Healing Journey

Rev. Dr. Kate Winters, May 22, 2023

I shake my head as I check this week’s calendar. On tomorrow’s space, May 23rd, I had written “Breaking Silence.” Never had I made a plan that had run so far off the rails as this one. I was longing for silence and what it would teach me when the universe decided there was another kind of journey I needed to take.

Instead of mystics and hermits, I was led into it by cardiologists and hematologists, the high priests of medicine. No matter how much I wanted to protest, I knew it would be to my own peril. So I had to give myself over – body, mind, and spirit.

The first few days after surgery are kind of lost to a maze of faces and medications. Fortunately, the most constant face was of my beloved Joel who kept telling me that I was alright. Most of the faces were kind, but none could anchor me like his, could remind me that I was still me in this very unfamiliar place, perhaps a bit lost, but still able to be found.

So, tomorrow I was meant to break my three month silence but instead I am going to see my surgeon for our sugical follow-up. Perhaps he will discharge me out of the hallowed halls of Maine Med back to life as I knew it, with some cardiac rehab on the side.
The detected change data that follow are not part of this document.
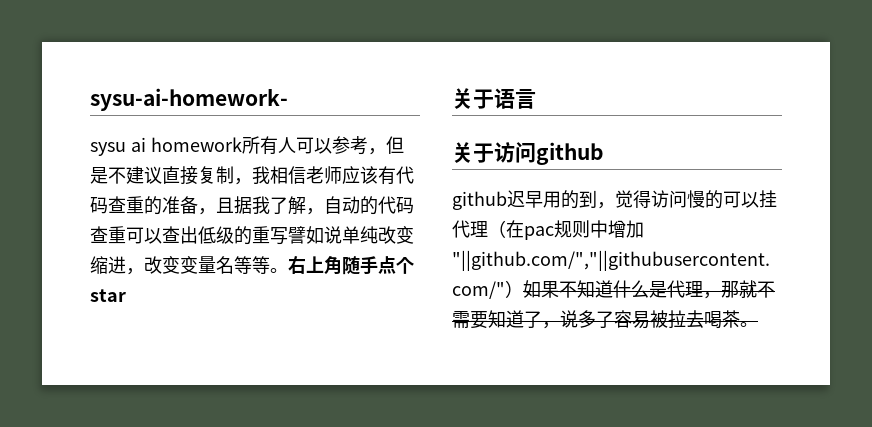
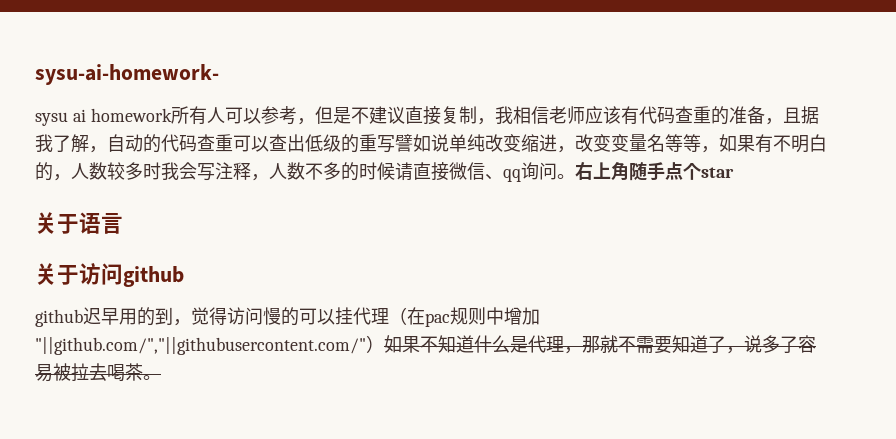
(270, 265) none -> [701,134,827,153] [35,162,557,182] ，如果有不明白的，人数较多时我会写注释，人数不多的时候请直接微信、qq询问

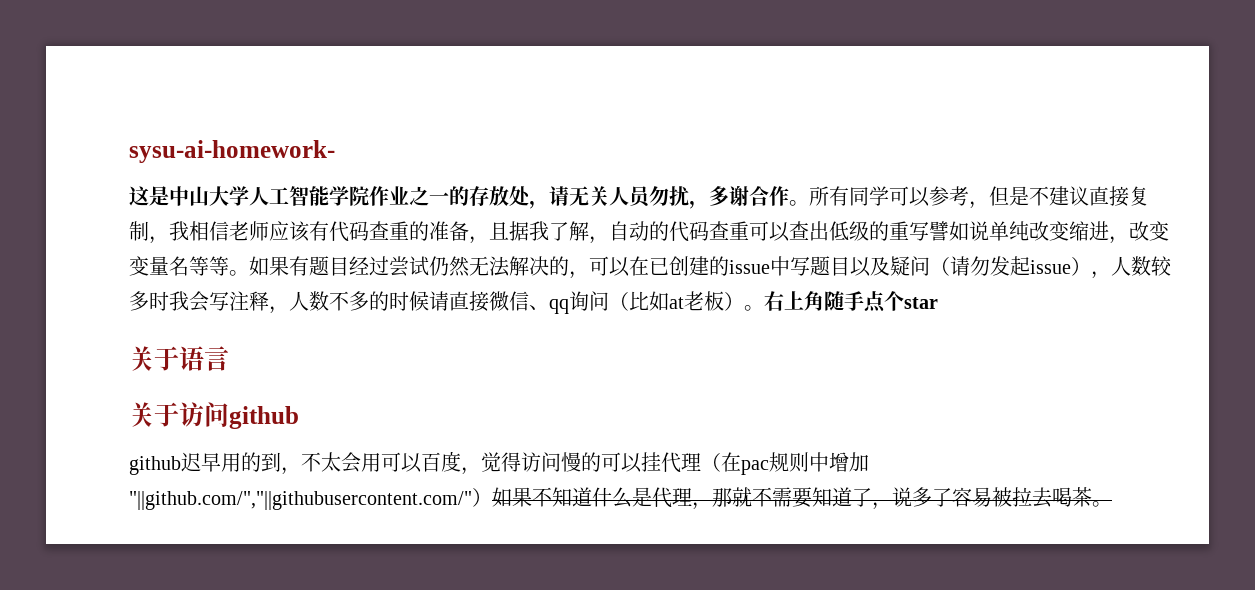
[35,106,225,126] sysu ai homework所有人 -> [129,186,889,209] 这是中山大学人工智能学院作业之一的存放处，请无关人员勿扰，多谢合作。所有同学
[701,134,827,153] [35,162,53,181] ，如果有不明白的 -> [229,256,1091,279] 。如果有题目经过尝试仍然无法解决的，可以在已创建的issue中写题目以及疑问（请勿发起issue）
(557, 171) none -> [609,291,744,311] （比如at老板）
(191, 322) none -> [301,451,481,475] 不太会用可以百度，

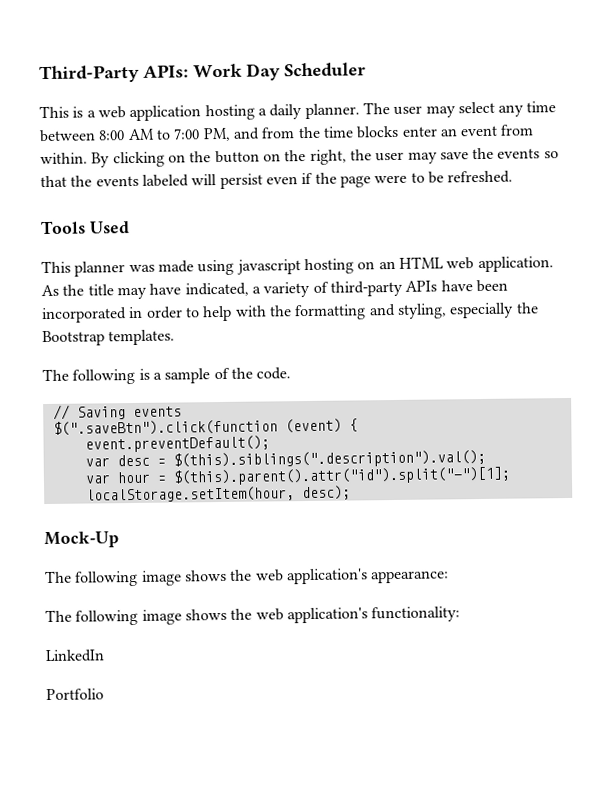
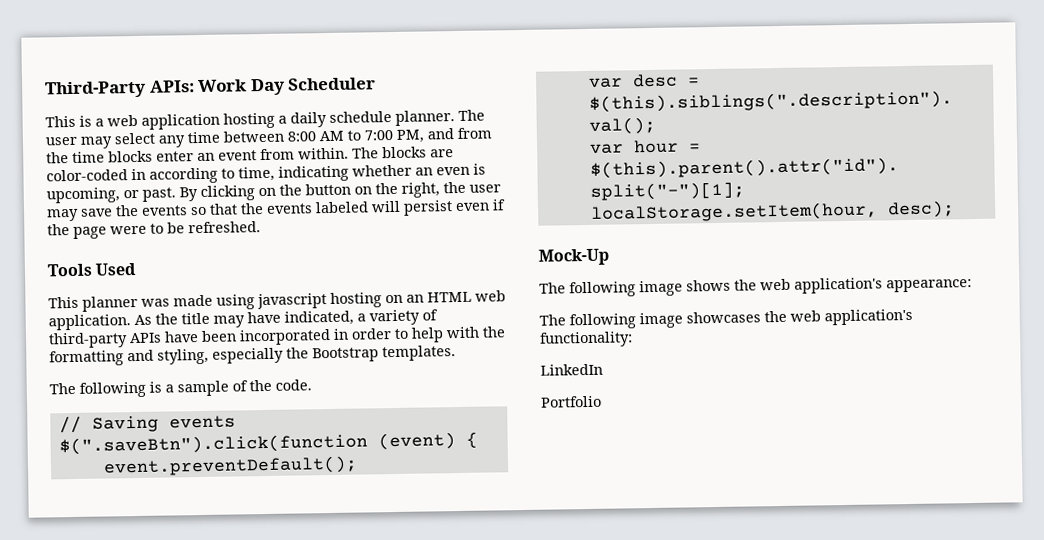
(303, 112) none -> [329,111,392,123] schedule
(88, 158) none -> [352,146,454,159] [46,163,486,184] [46,187,176,204] The blocks are color-coded in according to time, indicating whether an even is upcoming, or past.
[184,608,227,621] shows -> [686,311,761,324] showcases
Will I then pursue my initial plan of silence? I think I need to begin with what I am needing now. I did not expect to be on such an intense healing journey. And I kid not when I say this journey is one step forward and two steps back. Well, maybe it is not that precise. There are also steps of side to side and times of simply standing in place. I knew this was true of emotional healing, but now I know that the body’s is not linear as well. And damn, this can be frustrating!

BLANK

Rev. Dr. Kate Winters, Monday, May 15, 2023

I locate my journal and pull out a pen. Am I wishful thinking? Is there something in me to share this morning? And if there is, do I have the presence and clarity of mind to coax it out? This is all new to me. I named my blog “Dwelling in Presence” with the desire to simply be attentive to life and its colors, all of its various shades and moments. This is a new shade for me. If I had to name it, I think I would call it “Blank”. I can spend hours just sitting and staring. Cups of coffee sit cooling and undrunk. No inspiration there. I am vaguely aware of the birdsong outside. Mom’s owl hasn’t been back since we came home from the hospital, or perhaps I have just not heard it. Yes. Blank.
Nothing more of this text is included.